Required work
When you reach the line containing "total: 190.82 -> 185.01" in the data below, begin returning lines exactly as written, and stop once the line containing "total: 927.75 -> 968.95" has been returned.

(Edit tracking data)
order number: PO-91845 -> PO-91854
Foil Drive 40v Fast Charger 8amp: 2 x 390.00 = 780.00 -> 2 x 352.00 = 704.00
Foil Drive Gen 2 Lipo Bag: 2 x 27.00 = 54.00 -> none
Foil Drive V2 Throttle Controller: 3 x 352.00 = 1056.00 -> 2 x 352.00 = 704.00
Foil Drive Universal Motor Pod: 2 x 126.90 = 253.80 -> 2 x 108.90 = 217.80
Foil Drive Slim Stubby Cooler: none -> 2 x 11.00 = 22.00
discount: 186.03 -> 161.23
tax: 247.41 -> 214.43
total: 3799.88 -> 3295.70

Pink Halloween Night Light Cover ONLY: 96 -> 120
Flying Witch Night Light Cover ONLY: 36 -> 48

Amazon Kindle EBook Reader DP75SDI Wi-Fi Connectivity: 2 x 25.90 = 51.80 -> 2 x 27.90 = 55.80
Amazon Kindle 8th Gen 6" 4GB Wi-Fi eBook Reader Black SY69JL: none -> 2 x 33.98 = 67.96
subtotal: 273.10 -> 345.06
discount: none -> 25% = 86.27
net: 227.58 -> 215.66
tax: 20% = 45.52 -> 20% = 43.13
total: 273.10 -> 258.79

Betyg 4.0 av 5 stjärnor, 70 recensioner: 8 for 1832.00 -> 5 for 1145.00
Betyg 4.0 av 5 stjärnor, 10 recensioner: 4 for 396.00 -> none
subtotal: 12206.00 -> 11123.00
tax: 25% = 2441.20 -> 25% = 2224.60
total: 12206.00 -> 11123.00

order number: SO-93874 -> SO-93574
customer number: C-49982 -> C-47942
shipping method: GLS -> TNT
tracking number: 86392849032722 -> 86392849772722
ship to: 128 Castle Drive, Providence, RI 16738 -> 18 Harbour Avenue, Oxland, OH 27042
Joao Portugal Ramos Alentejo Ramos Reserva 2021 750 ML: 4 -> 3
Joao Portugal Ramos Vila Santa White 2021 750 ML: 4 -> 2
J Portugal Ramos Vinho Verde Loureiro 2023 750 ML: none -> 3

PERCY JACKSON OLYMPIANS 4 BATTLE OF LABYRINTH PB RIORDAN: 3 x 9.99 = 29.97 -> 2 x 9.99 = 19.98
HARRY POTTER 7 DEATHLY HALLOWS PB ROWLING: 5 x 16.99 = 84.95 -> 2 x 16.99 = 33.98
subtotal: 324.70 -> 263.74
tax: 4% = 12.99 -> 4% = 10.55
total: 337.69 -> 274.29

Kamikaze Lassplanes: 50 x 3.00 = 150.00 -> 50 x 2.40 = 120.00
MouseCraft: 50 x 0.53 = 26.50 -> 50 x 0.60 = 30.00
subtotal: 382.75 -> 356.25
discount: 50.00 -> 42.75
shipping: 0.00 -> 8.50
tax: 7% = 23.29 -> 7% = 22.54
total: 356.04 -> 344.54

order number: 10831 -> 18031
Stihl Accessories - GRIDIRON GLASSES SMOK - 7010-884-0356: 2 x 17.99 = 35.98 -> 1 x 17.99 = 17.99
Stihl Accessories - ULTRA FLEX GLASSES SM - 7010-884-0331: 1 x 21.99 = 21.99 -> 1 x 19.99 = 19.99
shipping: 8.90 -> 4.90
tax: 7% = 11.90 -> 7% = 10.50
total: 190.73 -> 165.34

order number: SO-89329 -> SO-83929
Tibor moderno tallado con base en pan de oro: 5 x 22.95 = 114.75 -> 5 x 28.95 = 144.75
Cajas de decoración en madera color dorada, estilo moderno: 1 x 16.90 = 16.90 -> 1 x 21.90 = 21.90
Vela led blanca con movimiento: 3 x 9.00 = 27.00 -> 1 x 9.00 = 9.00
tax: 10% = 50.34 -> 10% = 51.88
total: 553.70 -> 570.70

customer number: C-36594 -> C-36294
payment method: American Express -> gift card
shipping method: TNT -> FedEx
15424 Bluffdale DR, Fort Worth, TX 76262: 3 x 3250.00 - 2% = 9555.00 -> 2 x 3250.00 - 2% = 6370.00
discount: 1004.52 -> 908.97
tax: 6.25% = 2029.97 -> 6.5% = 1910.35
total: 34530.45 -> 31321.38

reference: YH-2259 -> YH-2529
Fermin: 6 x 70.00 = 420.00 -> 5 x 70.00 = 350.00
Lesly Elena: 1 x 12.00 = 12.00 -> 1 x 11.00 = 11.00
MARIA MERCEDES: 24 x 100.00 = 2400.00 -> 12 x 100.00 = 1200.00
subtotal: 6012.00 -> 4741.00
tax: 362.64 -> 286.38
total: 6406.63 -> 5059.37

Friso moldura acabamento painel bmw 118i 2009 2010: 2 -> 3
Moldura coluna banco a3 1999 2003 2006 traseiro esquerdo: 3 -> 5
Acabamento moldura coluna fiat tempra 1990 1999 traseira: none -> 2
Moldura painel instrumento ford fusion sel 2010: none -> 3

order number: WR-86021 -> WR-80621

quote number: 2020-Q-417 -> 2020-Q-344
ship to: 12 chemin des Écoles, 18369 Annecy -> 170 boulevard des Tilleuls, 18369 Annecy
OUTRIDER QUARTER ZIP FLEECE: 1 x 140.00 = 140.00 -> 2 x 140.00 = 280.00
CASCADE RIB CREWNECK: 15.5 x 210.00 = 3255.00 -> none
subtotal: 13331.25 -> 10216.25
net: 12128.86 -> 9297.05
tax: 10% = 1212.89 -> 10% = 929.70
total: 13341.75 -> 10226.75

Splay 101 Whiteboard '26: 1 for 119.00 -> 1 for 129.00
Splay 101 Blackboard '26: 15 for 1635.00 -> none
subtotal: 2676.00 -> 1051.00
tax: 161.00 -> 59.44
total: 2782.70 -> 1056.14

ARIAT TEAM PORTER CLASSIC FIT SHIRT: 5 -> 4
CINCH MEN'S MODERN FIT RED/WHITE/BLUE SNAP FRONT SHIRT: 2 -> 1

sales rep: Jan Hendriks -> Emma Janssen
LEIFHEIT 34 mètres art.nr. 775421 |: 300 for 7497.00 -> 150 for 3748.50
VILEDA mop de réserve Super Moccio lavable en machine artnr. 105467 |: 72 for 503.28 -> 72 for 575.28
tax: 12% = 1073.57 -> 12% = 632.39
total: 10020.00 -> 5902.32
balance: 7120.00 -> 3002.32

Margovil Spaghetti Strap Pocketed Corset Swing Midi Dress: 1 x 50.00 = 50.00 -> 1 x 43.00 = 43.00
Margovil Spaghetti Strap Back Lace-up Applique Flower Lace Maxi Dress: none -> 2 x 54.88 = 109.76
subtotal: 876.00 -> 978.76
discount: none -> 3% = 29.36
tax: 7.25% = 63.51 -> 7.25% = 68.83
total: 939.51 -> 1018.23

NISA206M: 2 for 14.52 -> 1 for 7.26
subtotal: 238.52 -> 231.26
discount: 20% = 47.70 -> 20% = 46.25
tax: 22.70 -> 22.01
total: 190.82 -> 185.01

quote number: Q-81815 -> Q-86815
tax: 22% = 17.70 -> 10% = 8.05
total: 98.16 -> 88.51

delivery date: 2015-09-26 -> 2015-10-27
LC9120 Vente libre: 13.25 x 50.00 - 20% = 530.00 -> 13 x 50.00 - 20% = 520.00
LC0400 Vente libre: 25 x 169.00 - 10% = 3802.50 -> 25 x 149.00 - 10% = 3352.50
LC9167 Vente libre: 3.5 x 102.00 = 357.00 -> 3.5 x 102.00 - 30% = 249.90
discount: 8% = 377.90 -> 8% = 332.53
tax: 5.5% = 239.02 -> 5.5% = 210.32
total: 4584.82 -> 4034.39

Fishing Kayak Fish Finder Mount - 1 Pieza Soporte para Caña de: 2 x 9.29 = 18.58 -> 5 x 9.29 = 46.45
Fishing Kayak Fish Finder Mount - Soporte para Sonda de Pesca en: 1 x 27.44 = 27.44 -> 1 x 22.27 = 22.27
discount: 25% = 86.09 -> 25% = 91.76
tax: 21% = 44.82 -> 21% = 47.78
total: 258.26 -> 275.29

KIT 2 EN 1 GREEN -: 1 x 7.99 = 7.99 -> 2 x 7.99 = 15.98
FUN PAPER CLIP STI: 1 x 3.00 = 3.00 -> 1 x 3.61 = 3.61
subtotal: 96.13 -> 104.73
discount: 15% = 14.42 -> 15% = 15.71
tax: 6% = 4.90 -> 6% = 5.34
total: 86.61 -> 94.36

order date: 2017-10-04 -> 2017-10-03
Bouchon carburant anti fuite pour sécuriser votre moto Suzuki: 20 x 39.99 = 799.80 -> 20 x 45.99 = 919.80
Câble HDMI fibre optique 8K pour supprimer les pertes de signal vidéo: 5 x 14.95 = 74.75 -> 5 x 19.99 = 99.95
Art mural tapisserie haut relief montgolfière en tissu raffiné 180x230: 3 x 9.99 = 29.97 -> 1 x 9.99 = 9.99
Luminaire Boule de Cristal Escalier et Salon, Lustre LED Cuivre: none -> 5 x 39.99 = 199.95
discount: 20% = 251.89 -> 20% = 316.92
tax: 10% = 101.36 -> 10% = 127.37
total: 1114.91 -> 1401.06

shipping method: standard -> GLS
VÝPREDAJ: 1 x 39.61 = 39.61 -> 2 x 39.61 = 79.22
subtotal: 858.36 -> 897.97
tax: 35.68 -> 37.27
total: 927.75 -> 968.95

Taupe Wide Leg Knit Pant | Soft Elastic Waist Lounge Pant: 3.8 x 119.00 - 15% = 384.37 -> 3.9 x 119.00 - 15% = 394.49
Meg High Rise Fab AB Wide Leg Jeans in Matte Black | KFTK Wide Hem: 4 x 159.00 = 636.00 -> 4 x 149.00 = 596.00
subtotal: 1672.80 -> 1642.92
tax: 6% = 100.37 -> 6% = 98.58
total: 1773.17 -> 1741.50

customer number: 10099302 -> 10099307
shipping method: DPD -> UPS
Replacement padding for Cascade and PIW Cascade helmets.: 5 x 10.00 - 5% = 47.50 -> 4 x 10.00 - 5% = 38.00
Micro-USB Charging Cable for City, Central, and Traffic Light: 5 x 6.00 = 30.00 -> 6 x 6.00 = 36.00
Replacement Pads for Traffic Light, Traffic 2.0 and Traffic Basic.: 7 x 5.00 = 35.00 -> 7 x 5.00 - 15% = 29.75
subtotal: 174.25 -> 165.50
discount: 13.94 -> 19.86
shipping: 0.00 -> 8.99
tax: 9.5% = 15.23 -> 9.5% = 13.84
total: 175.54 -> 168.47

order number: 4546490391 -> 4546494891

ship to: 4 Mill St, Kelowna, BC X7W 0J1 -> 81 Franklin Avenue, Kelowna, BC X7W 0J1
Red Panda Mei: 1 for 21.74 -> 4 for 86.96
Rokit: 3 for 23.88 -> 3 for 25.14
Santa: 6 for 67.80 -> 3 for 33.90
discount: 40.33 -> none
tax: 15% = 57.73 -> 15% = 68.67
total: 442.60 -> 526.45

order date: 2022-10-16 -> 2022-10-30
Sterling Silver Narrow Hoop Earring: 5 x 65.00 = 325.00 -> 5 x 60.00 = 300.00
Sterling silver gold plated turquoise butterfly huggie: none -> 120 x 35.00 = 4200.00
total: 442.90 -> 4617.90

Answer
total: 190.82 -> 185.01

quote number: Q-81815 -> Q-86815
tax: 22% = 17.70 -> 10% = 8.05
total: 98.16 -> 88.51

delivery date: 2015-09-26 -> 2015-10-27
LC9120 Vente libre: 13.25 x 50.00 - 20% = 530.00 -> 13 x 50.00 - 20% = 520.00
LC0400 Vente libre: 25 x 169.00 - 10% = 3802.50 -> 25 x 149.00 - 10% = 3352.50
LC9167 Vente libre: 3.5 x 102.00 = 357.00 -> 3.5 x 102.00 - 30% = 249.90
discount: 8% = 377.90 -> 8% = 332.53
tax: 5.5% = 239.02 -> 5.5% = 210.32
total: 4584.82 -> 4034.39

Fishing Kayak Fish Finder Mount - 1 Pieza Soporte para Caña de: 2 x 9.29 = 18.58 -> 5 x 9.29 = 46.45
Fishing Kayak Fish Finder Mount - Soporte para Sonda de Pesca en: 1 x 27.44 = 27.44 -> 1 x 22.27 = 22.27
discount: 25% = 86.09 -> 25% = 91.76
tax: 21% = 44.82 -> 21% = 47.78
total: 258.26 -> 275.29

KIT 2 EN 1 GREEN -: 1 x 7.99 = 7.99 -> 2 x 7.99 = 15.98
FUN PAPER CLIP STI: 1 x 3.00 = 3.00 -> 1 x 3.61 = 3.61
subtotal: 96.13 -> 104.73
discount: 15% = 14.42 -> 15% = 15.71
tax: 6% = 4.90 -> 6% = 5.34
total: 86.61 -> 94.36

order date: 2017-10-04 -> 2017-10-03
Bouchon carburant anti fuite pour sécuriser votre moto Suzuki: 20 x 39.99 = 799.80 -> 20 x 45.99 = 919.80
Câble HDMI fibre optique 8K pour supprimer les pertes de signal vidéo: 5 x 14.95 = 74.75 -> 5 x 19.99 = 99.95
Art mural tapisserie haut relief montgolfière en tissu raffiné 180x230: 3 x 9.99 = 29.97 -> 1 x 9.99 = 9.99
Luminaire Boule de Cristal Escalier et Salon, Lustre LED Cuivre: none -> 5 x 39.99 = 199.95
discount: 20% = 251.89 -> 20% = 316.92
tax: 10% = 101.36 -> 10% = 127.37
total: 1114.91 -> 1401.06

shipping method: standard -> GLS
VÝPREDAJ: 1 x 39.61 = 39.61 -> 2 x 39.61 = 79.22
subtotal: 858.36 -> 897.97
tax: 35.68 -> 37.27
total: 927.75 -> 968.95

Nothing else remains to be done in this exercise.